Die Woskresenskaja Kirche, die am linken Ufer des Flusses Snejeti im Zentrum des Dorfes Berezhok liegt, ist Teil des kürzlich wiederbelebten Woskresenski Männerklosters, das auch als Tichonowa Pustyn bekannt ist. Dieses Kloster wurde im späten 16. Jahrhundert von dem Hieromönch Tichon gegründet. Bis zum Ende des 17. Jahrhunderts waren alle seine Gebäude aus Holz. Laut der Beschreibung des Archidiakons Pawel Aleppski, der das Kloster 1654 besuchte, zeichnete sich der hölzerne Kathedralkirche der Auferstehung durch Schlankheit und Höhe aus. Sie stand auf einem hohen Unterbau, umgeben von einer Galerie mit drei Eingängen, und hatte eine dreiteilige Struktur mit leichten und eleganten Kuppeln. Der achteckige Glockenturm war ebenfalls sehr hoch und endete mit einer Kuppel. Im Jahr 1680 wurde die Pustyn dem Neuen Jerusalemer Woskresenski Kloster zugeordnet.

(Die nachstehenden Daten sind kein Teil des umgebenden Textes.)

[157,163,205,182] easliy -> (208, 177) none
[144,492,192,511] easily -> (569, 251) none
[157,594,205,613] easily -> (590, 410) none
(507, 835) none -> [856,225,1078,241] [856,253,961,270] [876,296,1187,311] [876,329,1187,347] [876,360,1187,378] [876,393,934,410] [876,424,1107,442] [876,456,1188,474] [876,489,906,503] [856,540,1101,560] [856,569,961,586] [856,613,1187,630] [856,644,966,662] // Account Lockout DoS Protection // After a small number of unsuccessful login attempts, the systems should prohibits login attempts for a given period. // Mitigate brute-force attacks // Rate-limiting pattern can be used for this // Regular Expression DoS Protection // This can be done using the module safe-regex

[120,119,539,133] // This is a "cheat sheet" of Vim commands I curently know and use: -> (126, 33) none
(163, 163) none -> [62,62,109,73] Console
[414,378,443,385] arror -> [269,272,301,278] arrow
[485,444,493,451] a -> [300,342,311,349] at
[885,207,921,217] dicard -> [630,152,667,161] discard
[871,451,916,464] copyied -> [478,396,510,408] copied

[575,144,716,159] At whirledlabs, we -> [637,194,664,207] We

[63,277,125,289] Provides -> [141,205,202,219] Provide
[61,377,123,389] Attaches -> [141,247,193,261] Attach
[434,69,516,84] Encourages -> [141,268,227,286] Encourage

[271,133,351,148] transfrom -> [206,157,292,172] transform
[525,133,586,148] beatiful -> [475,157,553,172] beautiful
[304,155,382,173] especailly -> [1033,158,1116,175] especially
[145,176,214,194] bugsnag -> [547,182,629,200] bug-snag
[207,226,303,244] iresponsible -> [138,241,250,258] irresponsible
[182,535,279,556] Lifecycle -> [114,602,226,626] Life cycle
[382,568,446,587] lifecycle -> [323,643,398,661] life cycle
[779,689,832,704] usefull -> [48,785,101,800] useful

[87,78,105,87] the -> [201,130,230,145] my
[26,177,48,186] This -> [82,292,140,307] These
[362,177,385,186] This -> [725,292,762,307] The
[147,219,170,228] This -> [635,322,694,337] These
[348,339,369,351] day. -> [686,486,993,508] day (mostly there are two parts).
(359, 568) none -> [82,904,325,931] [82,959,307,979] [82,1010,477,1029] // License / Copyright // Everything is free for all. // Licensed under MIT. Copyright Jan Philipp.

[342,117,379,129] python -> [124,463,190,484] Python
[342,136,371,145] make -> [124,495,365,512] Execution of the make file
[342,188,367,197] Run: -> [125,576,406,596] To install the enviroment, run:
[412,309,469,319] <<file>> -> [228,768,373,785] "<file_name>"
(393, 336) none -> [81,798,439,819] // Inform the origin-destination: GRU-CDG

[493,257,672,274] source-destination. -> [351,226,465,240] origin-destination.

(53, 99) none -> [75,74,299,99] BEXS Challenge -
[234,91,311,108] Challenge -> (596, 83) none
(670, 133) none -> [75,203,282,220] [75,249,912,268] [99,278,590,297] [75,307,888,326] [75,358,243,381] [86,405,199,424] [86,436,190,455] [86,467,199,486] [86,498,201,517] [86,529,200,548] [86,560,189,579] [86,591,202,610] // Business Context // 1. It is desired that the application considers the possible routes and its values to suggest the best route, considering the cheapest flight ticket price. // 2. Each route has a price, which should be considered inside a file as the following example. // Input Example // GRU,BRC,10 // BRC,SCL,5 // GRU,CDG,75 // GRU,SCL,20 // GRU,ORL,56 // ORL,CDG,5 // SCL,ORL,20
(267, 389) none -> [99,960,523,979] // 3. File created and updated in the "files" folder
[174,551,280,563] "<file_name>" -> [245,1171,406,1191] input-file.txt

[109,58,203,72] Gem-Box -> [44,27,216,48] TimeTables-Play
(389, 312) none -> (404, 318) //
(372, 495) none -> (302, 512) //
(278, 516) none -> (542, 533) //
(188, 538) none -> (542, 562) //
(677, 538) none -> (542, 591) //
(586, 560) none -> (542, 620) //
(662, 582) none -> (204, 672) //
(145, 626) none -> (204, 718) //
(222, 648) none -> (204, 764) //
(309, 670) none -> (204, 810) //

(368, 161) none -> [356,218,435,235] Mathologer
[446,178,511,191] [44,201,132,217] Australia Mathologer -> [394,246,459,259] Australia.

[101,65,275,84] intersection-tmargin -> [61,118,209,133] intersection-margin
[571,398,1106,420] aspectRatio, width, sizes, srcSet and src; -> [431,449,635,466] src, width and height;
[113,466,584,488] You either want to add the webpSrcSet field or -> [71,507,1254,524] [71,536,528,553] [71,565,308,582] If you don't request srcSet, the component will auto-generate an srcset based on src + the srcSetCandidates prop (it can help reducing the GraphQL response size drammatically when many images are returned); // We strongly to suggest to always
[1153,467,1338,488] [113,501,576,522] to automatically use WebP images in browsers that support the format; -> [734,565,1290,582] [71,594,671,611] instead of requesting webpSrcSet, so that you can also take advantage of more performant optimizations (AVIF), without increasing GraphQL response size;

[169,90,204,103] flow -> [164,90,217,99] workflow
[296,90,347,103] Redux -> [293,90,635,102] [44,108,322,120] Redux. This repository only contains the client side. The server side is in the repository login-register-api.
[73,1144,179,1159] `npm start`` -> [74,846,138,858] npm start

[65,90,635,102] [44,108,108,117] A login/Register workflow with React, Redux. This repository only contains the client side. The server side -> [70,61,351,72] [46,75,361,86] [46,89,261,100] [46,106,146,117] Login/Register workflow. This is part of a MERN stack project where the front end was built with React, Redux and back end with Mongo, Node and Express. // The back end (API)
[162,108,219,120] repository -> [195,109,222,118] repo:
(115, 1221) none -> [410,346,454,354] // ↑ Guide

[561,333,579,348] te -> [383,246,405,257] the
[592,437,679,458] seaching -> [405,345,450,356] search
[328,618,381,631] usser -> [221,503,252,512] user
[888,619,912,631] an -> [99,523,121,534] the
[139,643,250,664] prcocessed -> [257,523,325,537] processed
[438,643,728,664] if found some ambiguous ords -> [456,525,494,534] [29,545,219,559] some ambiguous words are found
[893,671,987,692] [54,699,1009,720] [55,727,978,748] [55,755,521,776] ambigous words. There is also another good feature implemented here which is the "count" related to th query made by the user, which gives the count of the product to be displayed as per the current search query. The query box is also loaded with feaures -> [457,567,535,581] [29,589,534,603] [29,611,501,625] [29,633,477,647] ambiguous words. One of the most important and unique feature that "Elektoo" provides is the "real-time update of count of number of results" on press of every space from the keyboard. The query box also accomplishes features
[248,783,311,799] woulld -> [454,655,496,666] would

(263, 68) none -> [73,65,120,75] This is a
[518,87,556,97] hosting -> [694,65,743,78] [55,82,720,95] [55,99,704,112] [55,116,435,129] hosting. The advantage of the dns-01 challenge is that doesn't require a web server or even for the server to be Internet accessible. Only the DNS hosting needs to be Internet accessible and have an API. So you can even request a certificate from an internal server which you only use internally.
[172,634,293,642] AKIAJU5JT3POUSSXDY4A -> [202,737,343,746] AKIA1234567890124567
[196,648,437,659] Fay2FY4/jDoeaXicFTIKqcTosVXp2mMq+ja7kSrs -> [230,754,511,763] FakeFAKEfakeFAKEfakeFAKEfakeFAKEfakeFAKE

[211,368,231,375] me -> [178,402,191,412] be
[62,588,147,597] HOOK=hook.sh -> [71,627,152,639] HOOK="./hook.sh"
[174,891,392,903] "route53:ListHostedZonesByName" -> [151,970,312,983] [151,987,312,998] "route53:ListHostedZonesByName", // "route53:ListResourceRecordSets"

Am Ende des 17., Anfang des 18. Jahrhunderts wurde mit Mitteln der Großfürstin Tatjana Michailowna, Tochter des Zaren Michail Fjodorowitsch und Schwester des Zaren Alexei Michailowitsch, eine neue Kathedrale der Auferstehung erbaut, die bis 1745 aus Stein wurde. Im Jahr 1764 wurde die Pustyn aufgelöst, und die Kathedrale wurde zur Pfarrkirche, zu der die ehemaligen Klosterknechte aus den Siedlungen Berezhok und Rjasnik sowie aus den Dörfern Bojkowa, Trykovke, Mokraja und Mylinka gehörten.
Auf Antrag des Hochwürdigen Theophilakt, Bischof von Brjansk und Sewsk, und durch Beschluss des Heiligen Synods der Russisch-Orthodoxen Kirche vom 17. August 2004 wurde das Karatschewski Woskresenski Kloster wiederbelebt.